Her mouth hung agape and even more babbling cries of shock and disbelief poured out. She was wet? Impossible, yet the caregiver had no reason to lie. It was just like earlier, except she’d done it in her sleep and upon waking couldn’t tell the difference! Her dream had been right!
She’d completely lost her potty training. The only thing adult about her was her mind, now. Yet if she couldn’t even talk or tell the difference between having wet pants and dry ones, was she really that much of an adult?
All of this existential pondering, surprise and terror came out as more unintelligible baby talk that sounded foreign to even Wendy’s tiny ears. None of it stopped or dissuaded Miss Jay from finishing the job she’d started. She finished powdering and sealing the fresh diaper, oblivious to Wendy’s very adult existential crisis.
“You’re so talkative today!” Wendy wasn’t! She really wasn’t! “Maybe soon you’ll start saying real words that I can understand!”
A faint flash of hope flickered in Wendy’s mind. Miss Jay thought she’d be talking soon! That obviously wasn’t going to happen, today, that’s just not how this reality worked. Everything was backwards for her, not forwards. However, maybe it meant that she’d be remembered as saying or doing something impressive back in the real world. Maybe singing? Maybe that was a hint?
It was comforting enough to quiet Wendy down and ease her panic over the state of her body, mind, and words.
Miss Jay sat her down on the carpet and went to get another baby to clean up before their parents arrived. Wendy crawled away, babbling happily to herself, congratulating herself. More time in this place likely meant greater accolades when she returned to adulthood.

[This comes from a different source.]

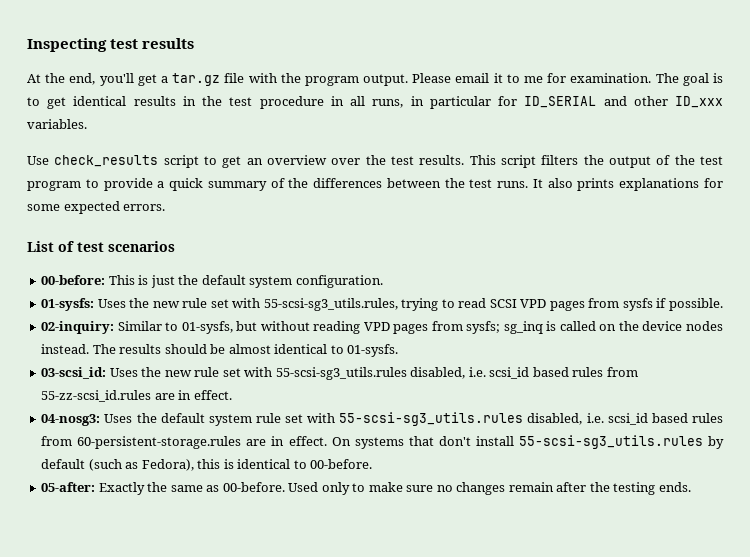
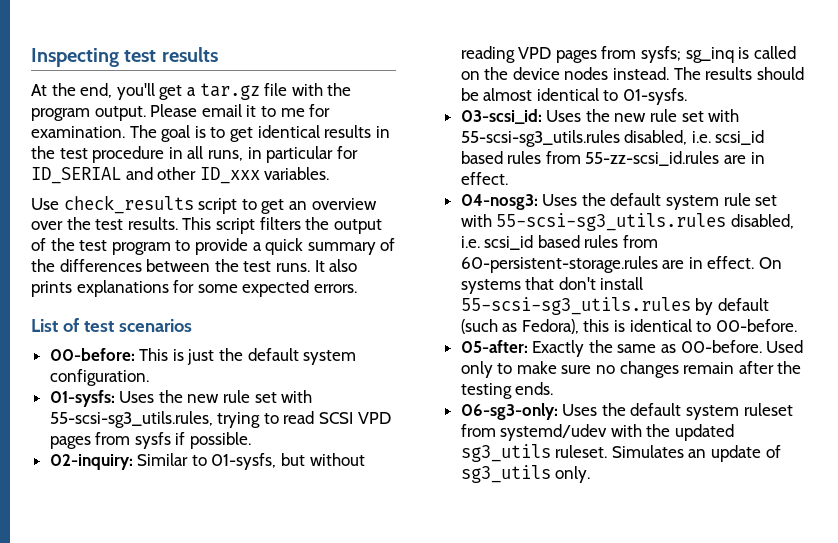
(691, 487) none -> [460,403,793,420] [460,424,735,441] [460,444,781,462] [460,465,591,483] // 06-sg3-only: Uses the default system ruleset from systemd/udev with the updated sg3_utils ruleset. Simulates an update of sg3_utils only.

With those accolades in mind, Wendy crawled over to an unoccupied toy. A white plastic pole that was thinner at the top than it was at the bottom, but the difference wasn’t so vast as to call the shape a cone. Scattered around it- likely during her change by one of her friends- were several plastic rings of different colors and sizes.
The mission? Get all the rings stacked on top at once.
Super easy. Even a baby could do it.
Wendy reached out and grabbed the first ring, and by ‘first’ that is to say that it was the ring closest to her. She was having trouble describing the color; it was somewhere between grass or platypus; closer to unripe banana or grapes. All of those things went on the ground, so it only made sense that this would be the bottom rung.
She scooted closer to the pole, scooting on her butt and dragging herself forward with the heels of her feet until she was practically straddling the toy. Using both hands and still fumbling, she placed the ring on top of the stacking pole and pushed it as far down. Unfortunately, the farthest down it would slide was firmly in the middle.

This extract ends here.